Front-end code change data
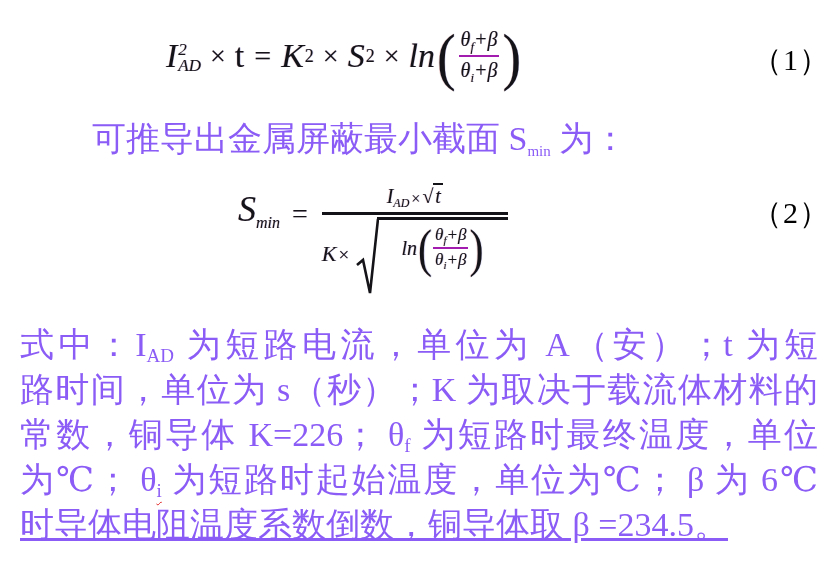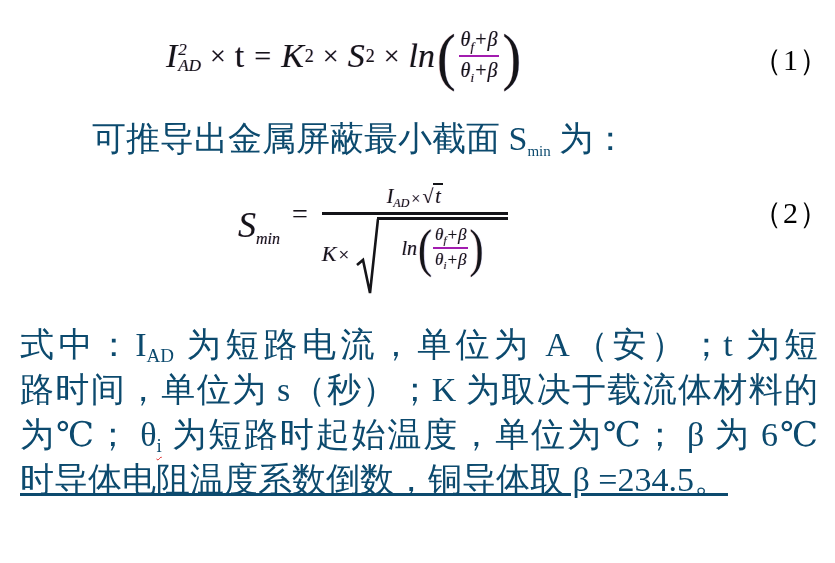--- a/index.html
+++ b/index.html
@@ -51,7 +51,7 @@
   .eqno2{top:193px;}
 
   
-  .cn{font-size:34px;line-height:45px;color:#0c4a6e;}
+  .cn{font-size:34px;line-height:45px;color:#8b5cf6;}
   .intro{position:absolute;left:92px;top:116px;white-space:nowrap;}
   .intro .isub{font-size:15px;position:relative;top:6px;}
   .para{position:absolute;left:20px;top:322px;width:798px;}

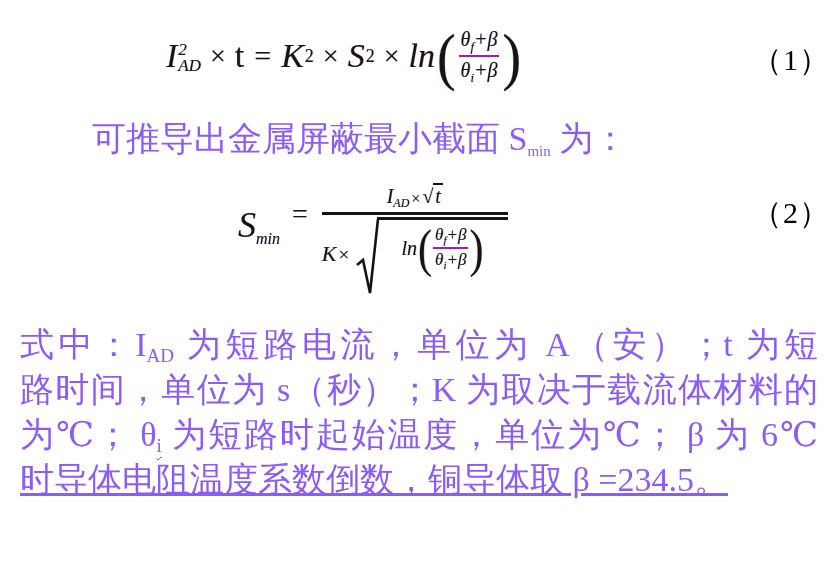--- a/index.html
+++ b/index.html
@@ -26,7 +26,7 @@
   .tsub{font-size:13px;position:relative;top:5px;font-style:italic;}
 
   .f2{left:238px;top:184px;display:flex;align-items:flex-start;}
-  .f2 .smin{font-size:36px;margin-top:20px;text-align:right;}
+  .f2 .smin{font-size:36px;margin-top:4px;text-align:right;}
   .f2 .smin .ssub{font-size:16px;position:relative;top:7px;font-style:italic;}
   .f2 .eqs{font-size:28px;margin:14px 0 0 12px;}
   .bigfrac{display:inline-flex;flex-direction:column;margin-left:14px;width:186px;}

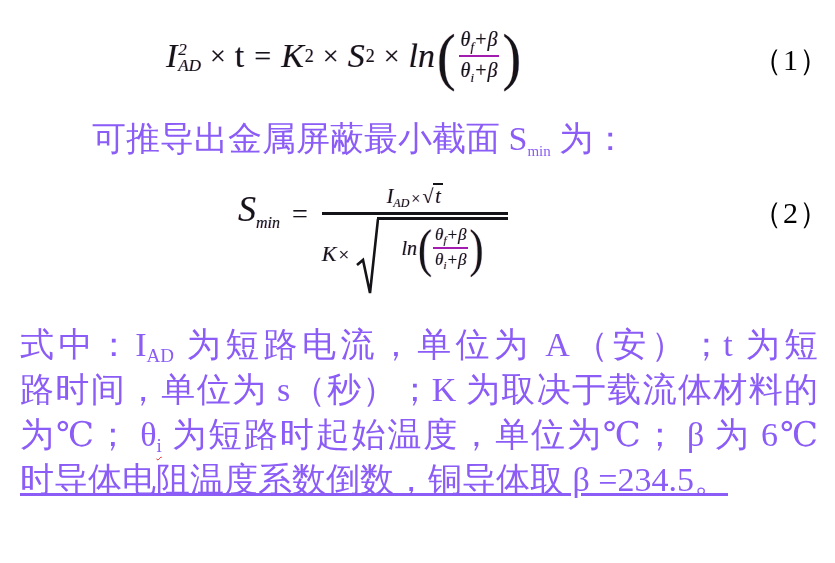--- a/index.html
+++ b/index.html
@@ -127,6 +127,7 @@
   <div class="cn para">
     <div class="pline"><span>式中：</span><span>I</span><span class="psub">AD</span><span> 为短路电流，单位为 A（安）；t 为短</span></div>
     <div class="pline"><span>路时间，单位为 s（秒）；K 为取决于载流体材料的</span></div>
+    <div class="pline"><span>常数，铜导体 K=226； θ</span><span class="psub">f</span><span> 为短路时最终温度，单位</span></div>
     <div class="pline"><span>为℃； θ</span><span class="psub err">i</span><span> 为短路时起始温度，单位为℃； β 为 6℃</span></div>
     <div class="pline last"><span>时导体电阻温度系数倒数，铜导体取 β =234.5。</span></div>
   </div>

**PROBLEM DESCRIPTION**
Above are the records; reproduce them exactly and leave out the pictures.

**OUTPUT FOR THIS TASK**
--- a/index.html
+++ b/index.html
@@ -51,7 +51,7 @@
   .eqno2{top:193px;}
 
   
-  .cn{font-size:34px;line-height:45px;color:#0c4a6e;}
+  .cn{font-size:34px;line-height:45px;color:#8b5cf6;}
   .intro{position:absolute;left:92px;top:116px;white-space:nowrap;}
   .intro .isub{font-size:15px;position:relative;top:6px;}
   .para{position:absolute;left:20px;top:322px;width:798px;}

--- a/index.html
+++ b/index.html
@@ -26,7 +26,7 @@
   .tsub{font-size:13px;position:relative;top:5px;font-style:italic;}
 
   .f2{left:238px;top:184px;display:flex;align-items:flex-start;}
-  .f2 .smin{font-size:36px;margin-top:20px;text-align:right;}
+  .f2 .smin{font-size:36px;margin-top:4px;text-align:right;}
   .f2 .smin .ssub{font-size:16px;position:relative;top:7px;font-style:italic;}
   .f2 .eqs{font-size:28px;margin:14px 0 0 12px;}
   .bigfrac{display:inline-flex;flex-direction:column;margin-left:14px;width:186px;}

--- a/index.html
+++ b/index.html
@@ -127,6 +127,7 @@
   <div class="cn para">
     <div class="pline"><span>式中：</span><span>I</span><span class="psub">AD</span><span> 为短路电流，单位为 A（安）；t 为短</span></div>
     <div class="pline"><span>路时间，单位为 s（秒）；K 为取决于载流体材料的</span></div>
+    <div class="pline"><span>常数，铜导体 K=226； θ</span><span class="psub">f</span><span> 为短路时最终温度，单位</span></div>
     <div class="pline"><span>为℃； θ</span><span class="psub err">i</span><span> 为短路时起始温度，单位为℃； β 为 6℃</span></div>
     <div class="pline last"><span>时导体电阻温度系数倒数，铜导体取 β =234.5。</span></div>
   </div>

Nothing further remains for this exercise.